Count II of the complaint alleges that the parole board negligently failed to make adequate provisions for the continued treatment or supervision of Whisenhant. Again, we need only to look to the controlling statute to determine whether we are faced with a discretionary function. Former 18 U.S.C. § 4203(a) states that the "parolee shall be allowed in the discretion of the board, to return to his home, or to go elsewhere, upon such terms and conditions ... as the board shall prescribe ...." The terms of the parole are within the discretion of the parole board. While the board could have provided for continued supervision of Whisenhant during his parole, and although failure to do so might appear to be an abuse of discretion, that decision was discretionary and therefore is excluded from the FTCA by 28 U.S.C. § 2680.

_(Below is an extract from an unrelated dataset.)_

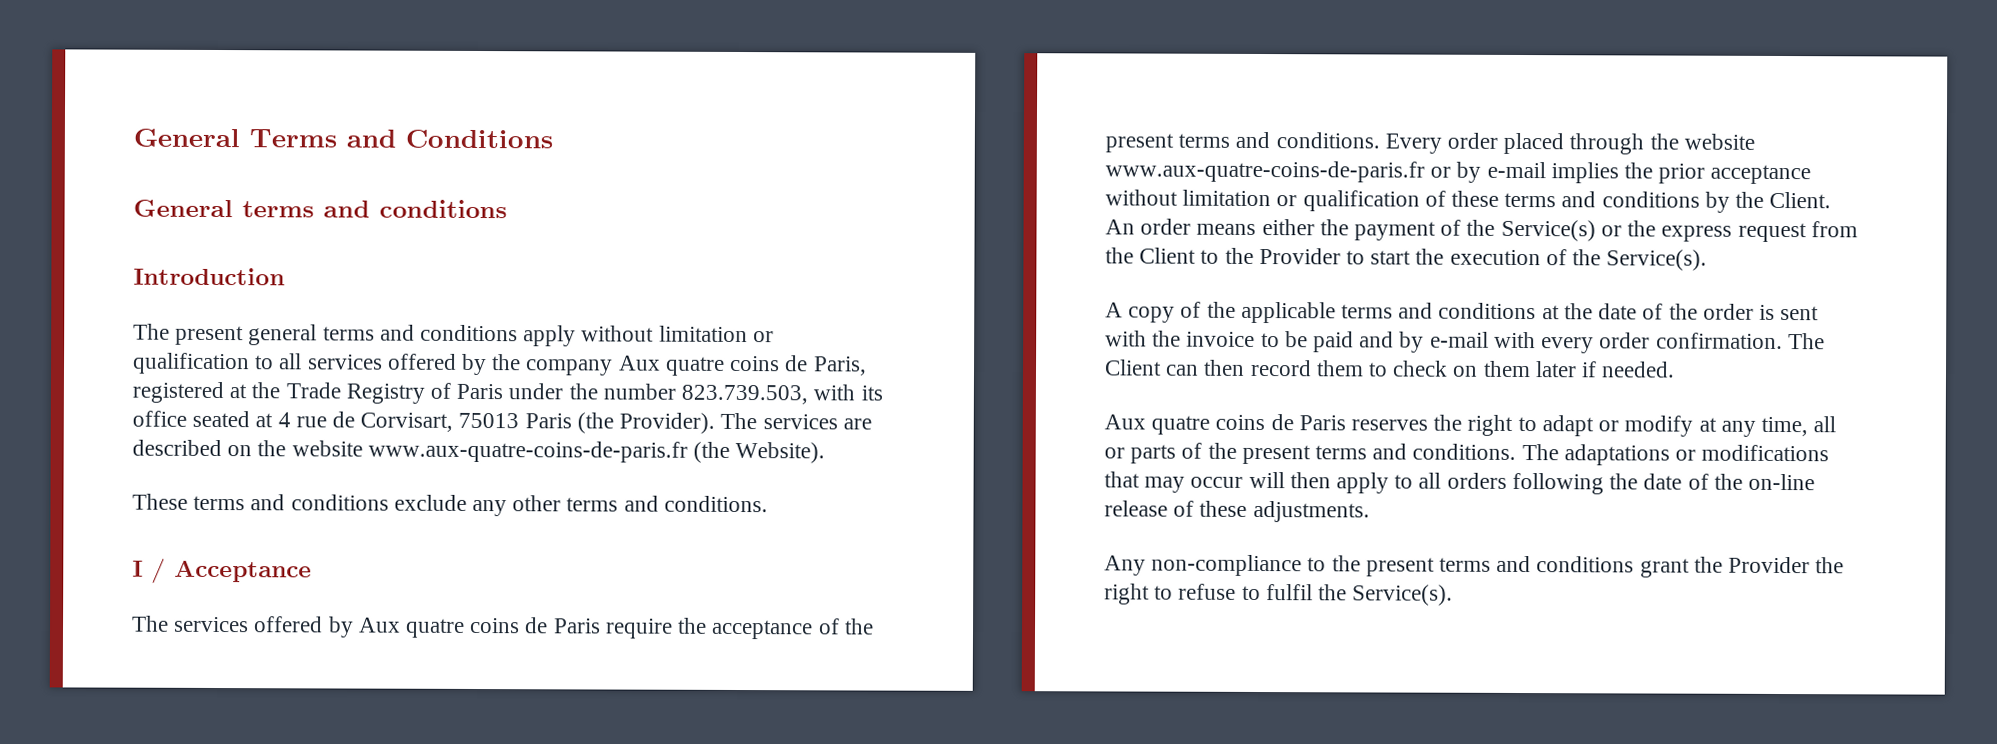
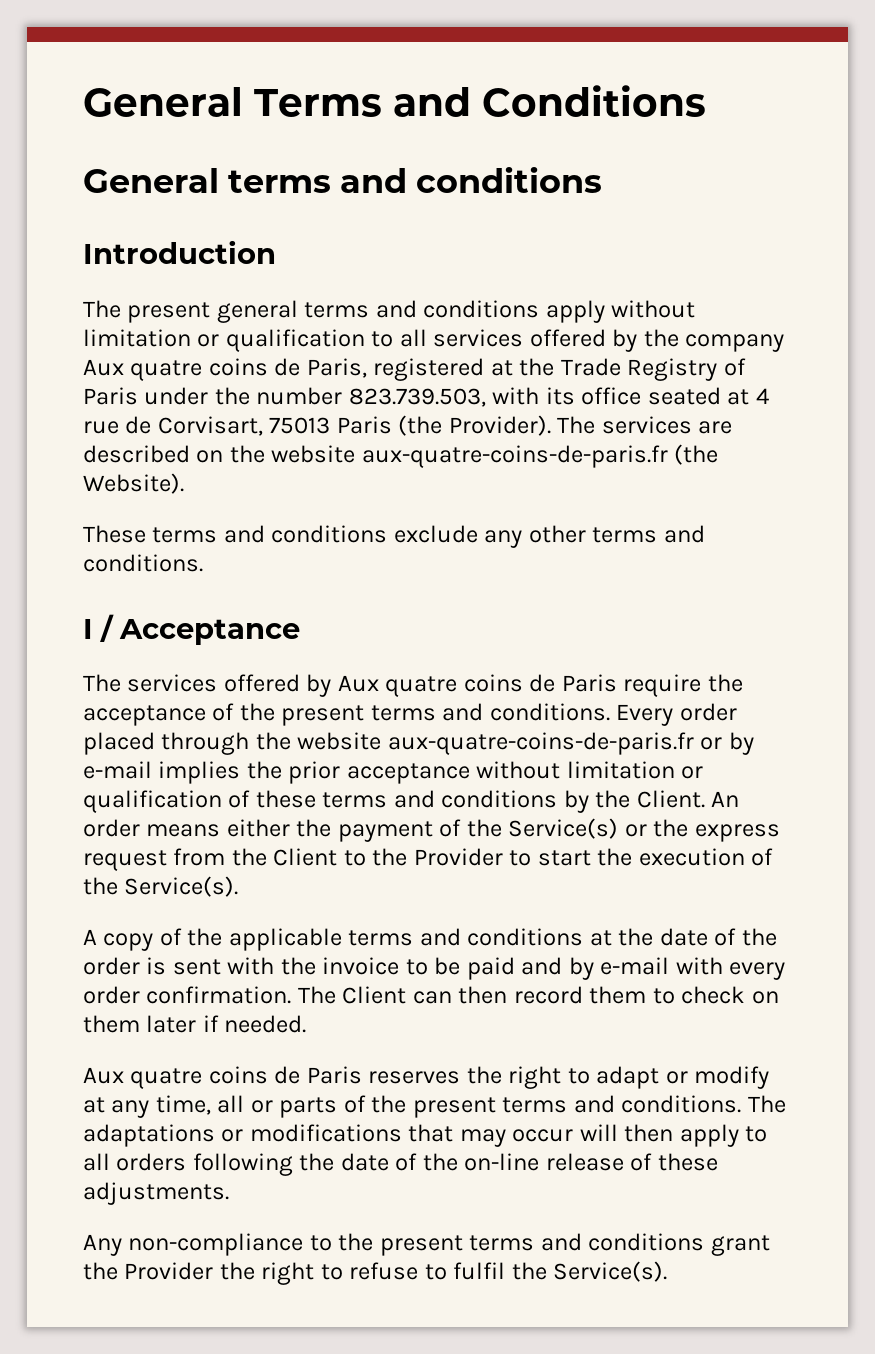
[367,440,688,463] www.aux-quatre-coins-de-paris.fr -> [361,445,668,468] aux-quatre-coins-de-paris.fr
[1105,160,1425,183] www.aux-quatre-coins-de-paris.fr -> [387,732,694,755] aux-quatre-coins-de-paris.fr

Count III of the complaint alleges that although the Parole Board had access to records showing that Whisenhant was a psychotic with homicidal tendencies and would endanger society if released, the Board negligently failed to acquire, read, or give adequate consideration to these records. We find Count III of the complaint insufficient. Count III implicates the discretionary function of the Board. To withstand a motion to dismiss, an allegation challenging the Board's performance of any ministerial act must be sufficiently distinguishable from a complaint disputing the Board's exercise of its discretionary function. The plaintiff must therefore allege that the Board breached a duty sufficiently separable from the decision-making function to be nondiscretionary and outside of the exception. The plaintiff may not withstand a motion to dismiss by alleging that the Board's decision was wrong.

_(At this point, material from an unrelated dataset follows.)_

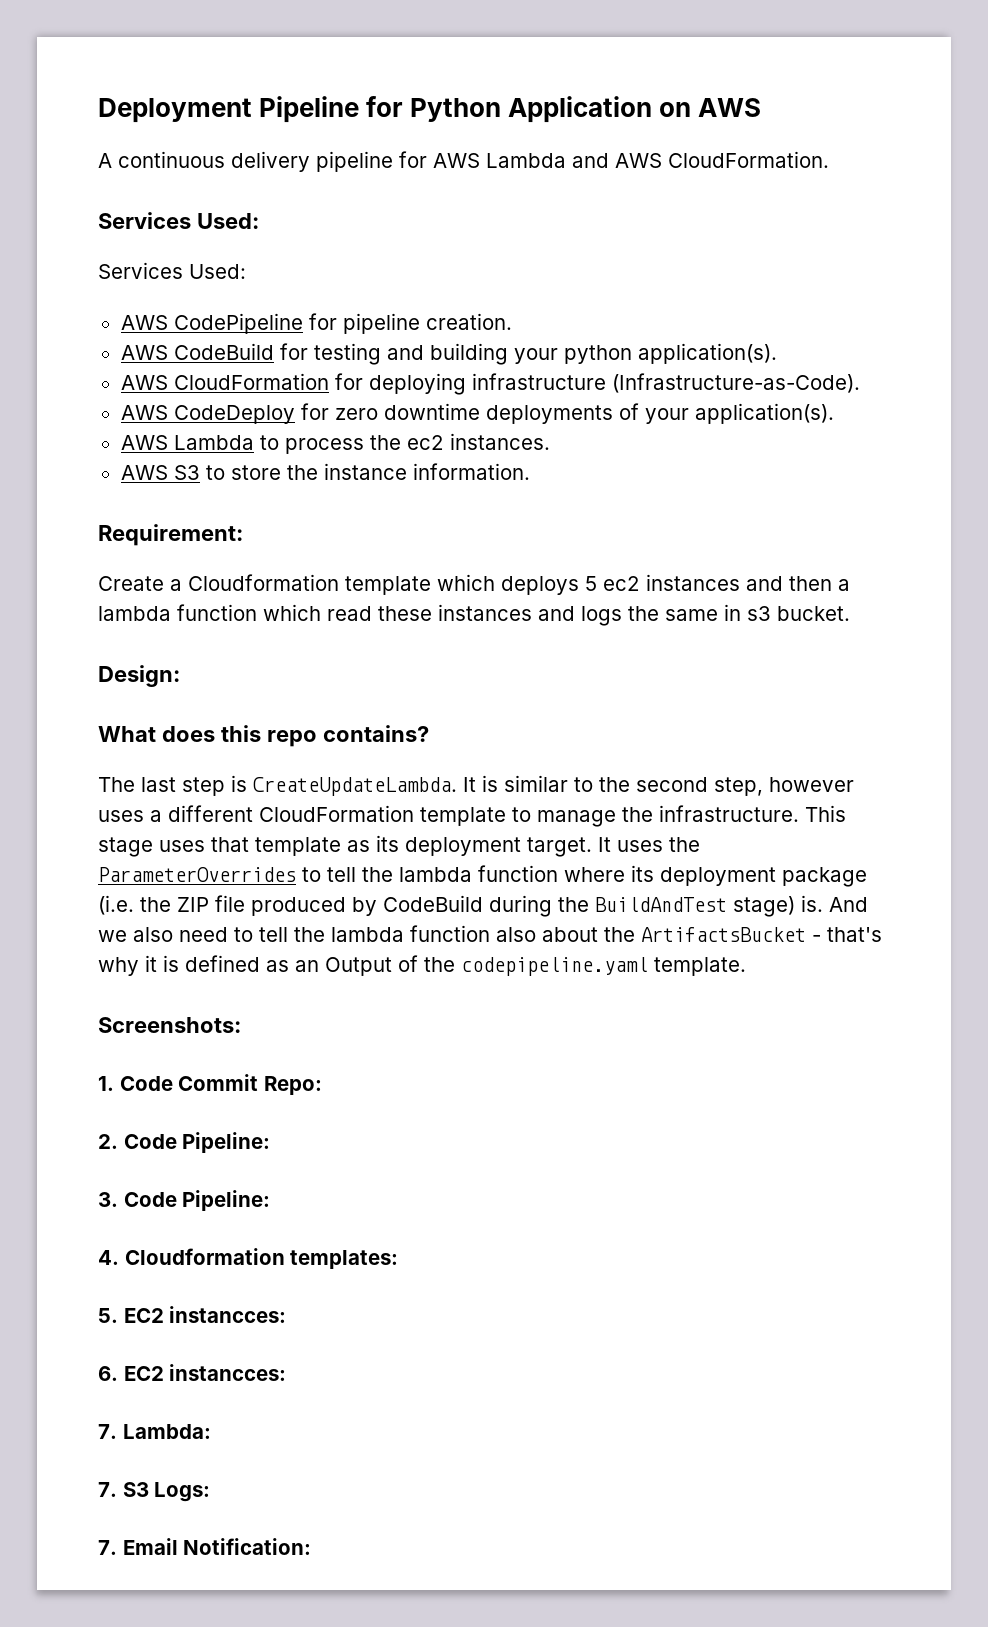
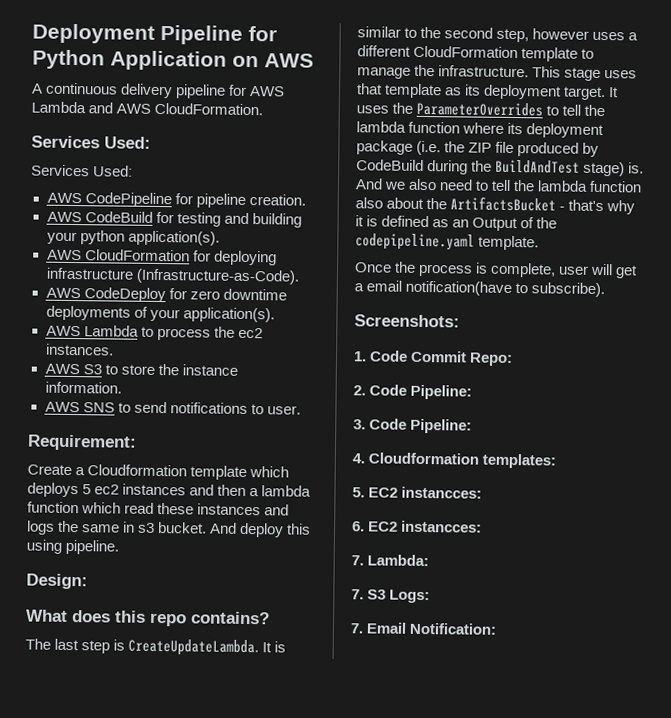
(530, 471) none -> [44,401,301,415] // AWS SNS to send notifications to user.
(850, 613) none -> [210,522,312,538] [26,539,120,555] And deploy this using pipeline.
(746, 966) none -> [354,261,639,279] [354,280,606,298] // Once the process is complete, user will get a email notification(have to subscribe).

We therefore find insufficient the allegation that the Parole Board failed to acquire, read, or give adequate consideration to these records. The acquisition and examination of the records on which the Board bases its ultimate decision necessarily implicates its discretionary function. In fulfilling this task, the Board must exercise its judgment by determining the materiality of certain studies and documents and the propriety of relying thereon in reaching its final assessment.6 Further, the manner and degree of consideration with which the Board examines these materials is inextricably tied to its ultimate decision. This allegation thus addresses the Board's exercise of its discretionary function. For these reasons we hold that the trial court properly dismissed Count III.
Count IV of the complaint alleges that agents of the United States, presumably the Bureau of Prisons, failed to supply the parole board with records that would show Whisenhant to be a dangerous psychotic and a menace to society. The controlling statute is former 18 U.S.C. § 4208(c), which states:
It shall be the duty of the various probation officers and government bureaus and agencies to furnish the board of parole information concerning the prisoner, and, whenever not incompatible with the public interest, their views and recommendations with respect to the parole disposition of his case.

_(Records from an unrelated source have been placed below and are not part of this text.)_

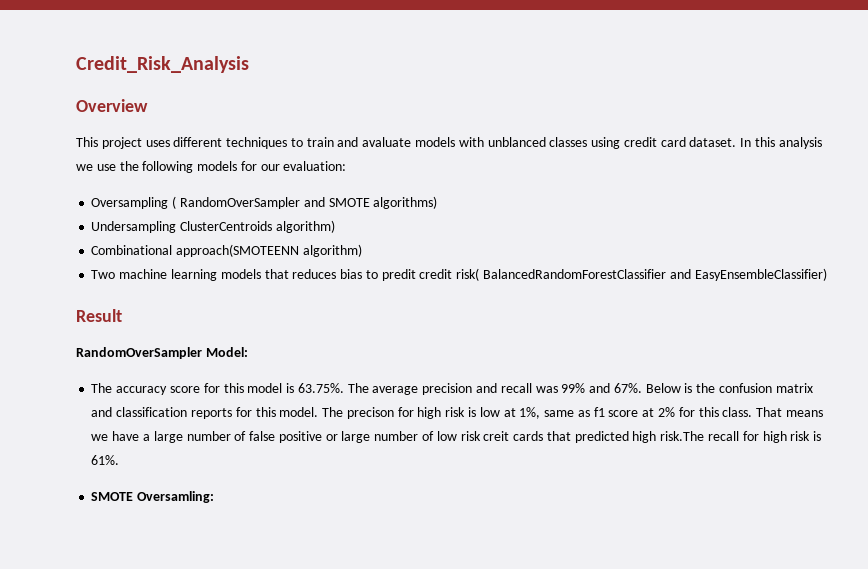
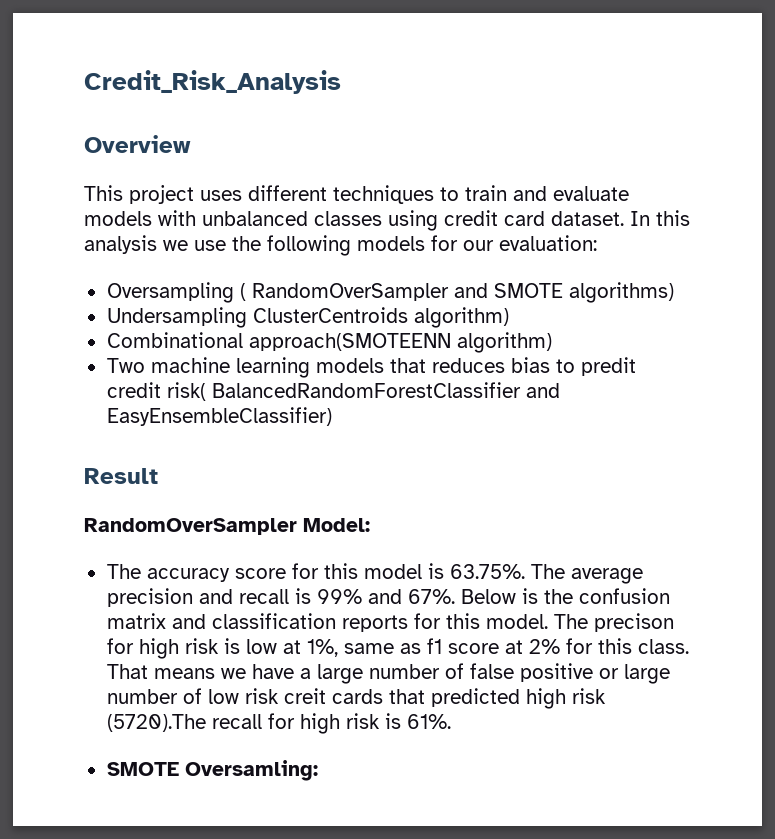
[362,137,412,147] avaluate -> [553,186,629,201] evaluate
[487,137,546,147] unblanced -> [202,211,308,226] unbalanced
[535,386,558,393] was -> [294,588,311,604] is
[660,431,705,441] risk.The -> [571,688,606,704] [106,714,206,732] risk (5720).The

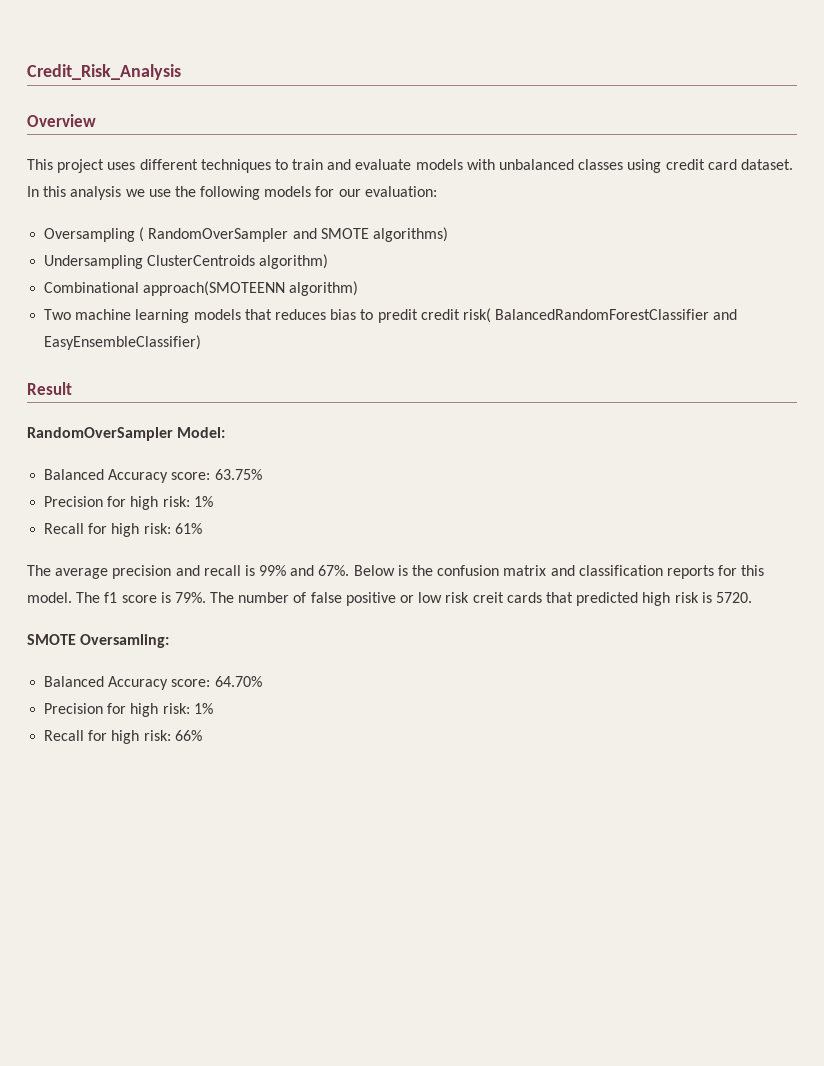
[106,563,525,582] The accuracy score for this model is 63.75%. -> [44,469,262,483] [44,496,213,510] [44,523,202,537] Balanced Accuracy score: 63.75% // Precision for high risk: 1% // Recall for high risk: 61% //
[593,613,674,632] [106,638,689,659] [106,664,363,684] precison for high risk is low at 1%, same as f1 score at 2% for this class. That means we have a large -> [104,592,235,603] f1 score is 79%. The
[623,664,670,684] [106,688,202,704] large number of -> (415, 599) none
[106,713,451,734] [106,760,318,781] (5720).The recall for high risk is 61%. // SMOTE Oversamling: -> [701,592,752,603] [27,634,170,648] [44,676,262,690] [44,703,213,717] [44,730,202,744] is 5720. // SMOTE Oversamling: // Balanced Accuracy score: 64.70% // Precision for high risk: 1% // Recall for high risk: 66%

This statute placed a duty on the Bureau of Prisons to provide the parole board with Whisenhant's records. No discretion is involved. The district court therefore had jurisdiction to entertain this count of the complaint.
Count V of the complaint alleges that the United States had a positive duty pursuant to 18 U.S.C. § 4241 to ascertain the nature and extent of Whisenhant's mental problem and to place him in a mental institution for the remainder of his full sentence. The controlling statute, 18 U.S.C. § 4241, states that a board of examiners for each federal prison "shall examine any inmate of the institution alleged to be insane or of unsound mind or otherwise defective and report their findings and the facts on which they are based to the attorney general." This section of the statute places an affirmative, non-discretionary mandate upon the government to examine inmates who may be insane. The statute continues:
The attorney general, upon receiving such report, may direct the warden ... to cause such prisoner to be removed to ... any ... institution authorized by law to receive insane persons ... convicted of offenses against the United States, there to be kept until ... the prisoner shall be restored to sanity or health or until the maximum sentence without deduction for good time or commutation of sentence shall have been served.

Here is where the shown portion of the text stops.